Was wir an Bord ausnahmslos nicht haben wollen:

Alkohol, Tabak und jede andere Art von Drogen.

Das Mitnehmen von Tieren ist leider nicht möglich.

Nützliches

Gültiger Reisepass!

Warme Kleidung (Pullover, Sweatshirt, Socken, Regenjacke)
Für Arbeiten an Deck: Arbeitshose (keine engen Jeans), Ölzeug oder festes Regenzeug (Hose u. Jacke), Gummistiefel
Schuhe mit rutschfester Sohle oder Turnschuhe
Decken u.

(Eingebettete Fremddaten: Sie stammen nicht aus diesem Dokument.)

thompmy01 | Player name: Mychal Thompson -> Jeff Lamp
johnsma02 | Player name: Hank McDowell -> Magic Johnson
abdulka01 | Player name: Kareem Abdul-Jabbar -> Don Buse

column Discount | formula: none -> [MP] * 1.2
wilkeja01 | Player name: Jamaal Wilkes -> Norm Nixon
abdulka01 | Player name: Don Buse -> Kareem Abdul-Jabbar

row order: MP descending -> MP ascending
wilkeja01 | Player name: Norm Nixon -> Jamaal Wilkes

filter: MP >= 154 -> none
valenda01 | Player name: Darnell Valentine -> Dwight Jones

Kopfkissen sowie Bettwäsche sind an Bord vorhanden, Kuscheltier oder Lieblingskissen können mitgebracht werden :-)
Handtücher, Shampoo und Seife (bitte nur biologisch abbaubare Präparate verwenden)
Taschenmesser, Taschenlampe
Musikinstrumente sind willkommen (aber keine Walkmen, Kassettenrecorder, CD-Player, Radios etc.)
Wir freuen uns, wenn Handys auch mal ausgeschaltet werden.

Auf dem Schiff haben wir eine kleine Bordapotheke, für deinen eigenen Bedarf solltest du evtl. folgende Dinge mitnehmen:
Tägliche Medikamente (z.B. Insulin)
Mittel gegen Seekrankheit. Wichtig zu wissen: seekrank zu werden ist keine Schande. Informiert euch vorher oder spricht mich bei Bedenken offen an.
Mittel gegen Fieber oder Magenbeschwerden. Impfungen muss jeder für sich entscheiden.

An Bord haben wir 12V, 24V und 220V Stromversorgung.

Rettungswesten sind an Bord. Eigene können mitgebracht und jederzeit auch getragen werden.